───── Entries supplied ─────

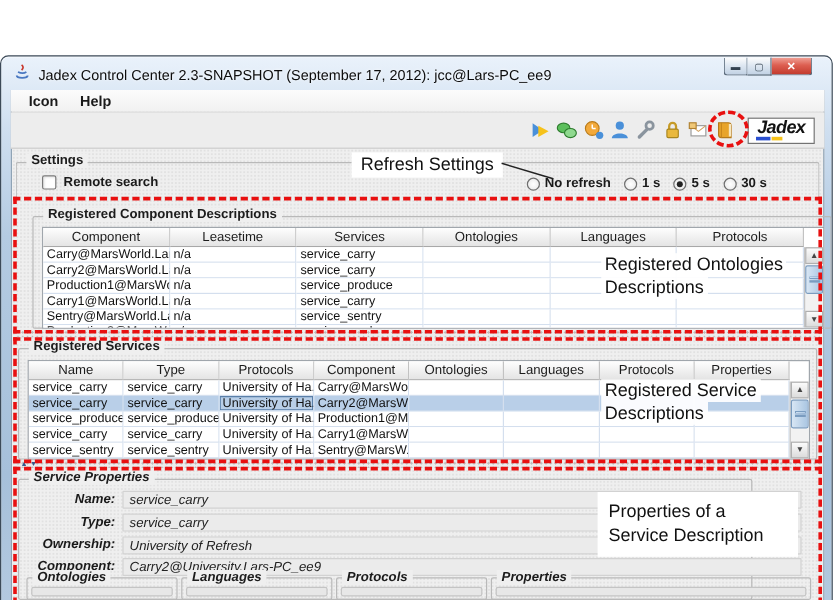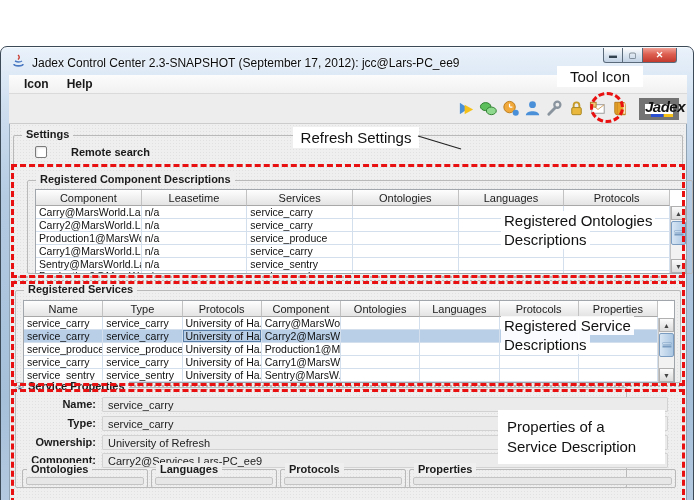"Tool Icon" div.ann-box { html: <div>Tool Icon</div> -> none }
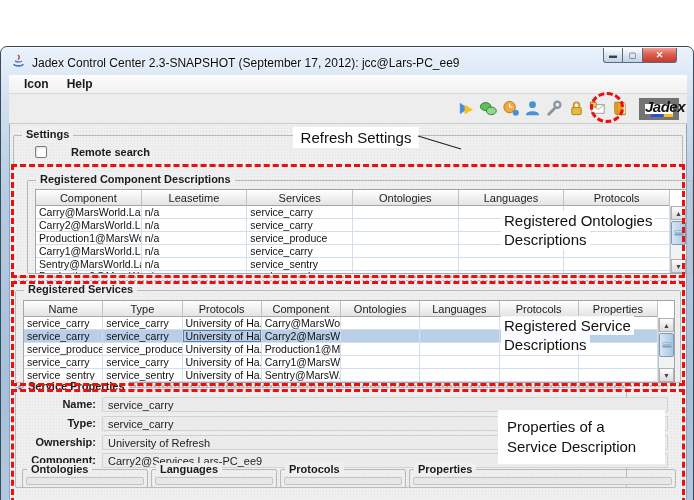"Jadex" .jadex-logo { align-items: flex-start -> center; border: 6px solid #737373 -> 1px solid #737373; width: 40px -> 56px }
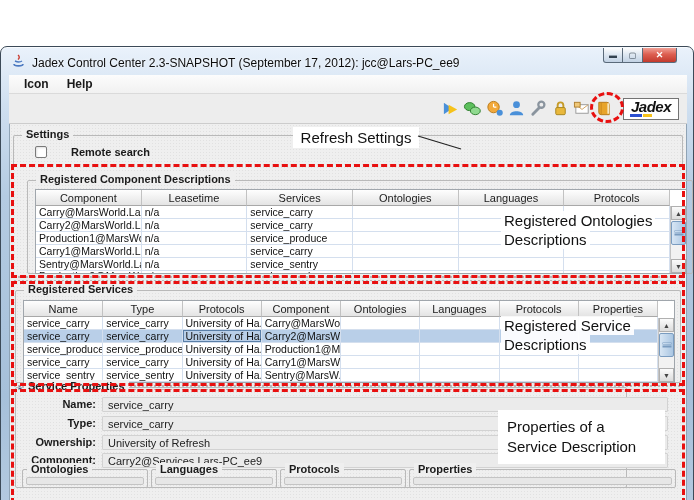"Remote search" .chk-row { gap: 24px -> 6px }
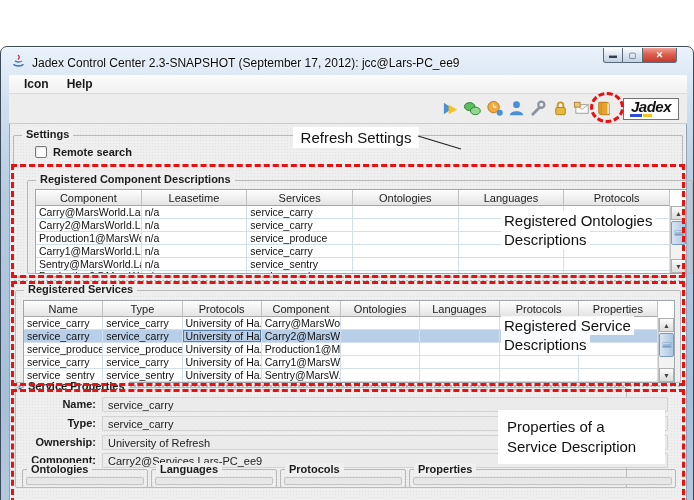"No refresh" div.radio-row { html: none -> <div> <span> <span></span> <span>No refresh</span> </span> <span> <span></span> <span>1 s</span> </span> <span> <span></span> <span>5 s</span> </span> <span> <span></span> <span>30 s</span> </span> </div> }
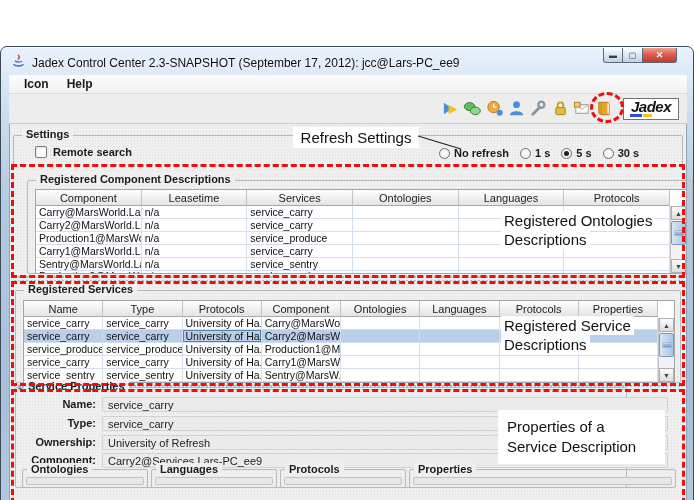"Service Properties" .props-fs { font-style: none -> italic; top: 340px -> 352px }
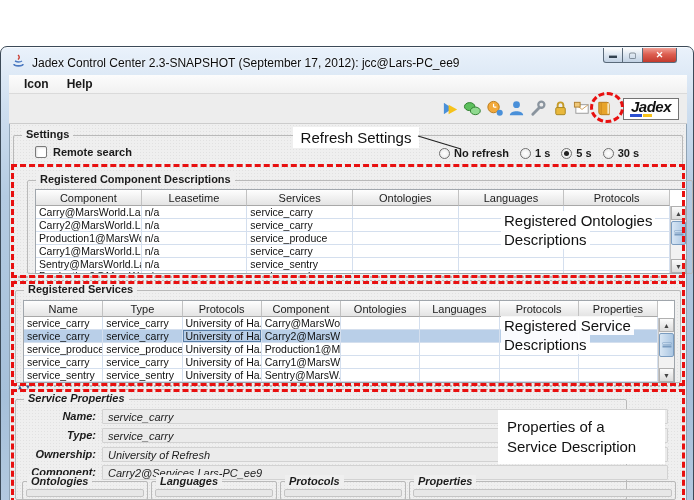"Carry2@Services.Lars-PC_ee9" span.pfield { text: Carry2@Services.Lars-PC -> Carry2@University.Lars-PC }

─────

**Instructions for the task**
Please reproduce exactly and only the lines from the first line of the records through the line containing "font-style: none ->", both included, omitting any pictures.

**Problem solution**
"Tool Icon" div.ann-box { html: <div>Tool Icon</div> -> none }
"Jadex" .jadex-logo { align-items: flex-start -> center; border: 6px solid #737373 -> 1px solid #737373; width: 40px -> 56px }
"Remote search" .chk-row { gap: 24px -> 6px }
"No refresh" div.radio-row { html: none -> <div> <span> <span></span> <span>No refresh</span> </span> <span> <span></span> <span>1 s</span> </span> <span> <span></span> <span>5 s</span> </span> <span> <span></span> <span>30 s</span> </span> </div> }
"Service Properties" .props-fs { font-style: none -> italic; top: 340px -> 352px }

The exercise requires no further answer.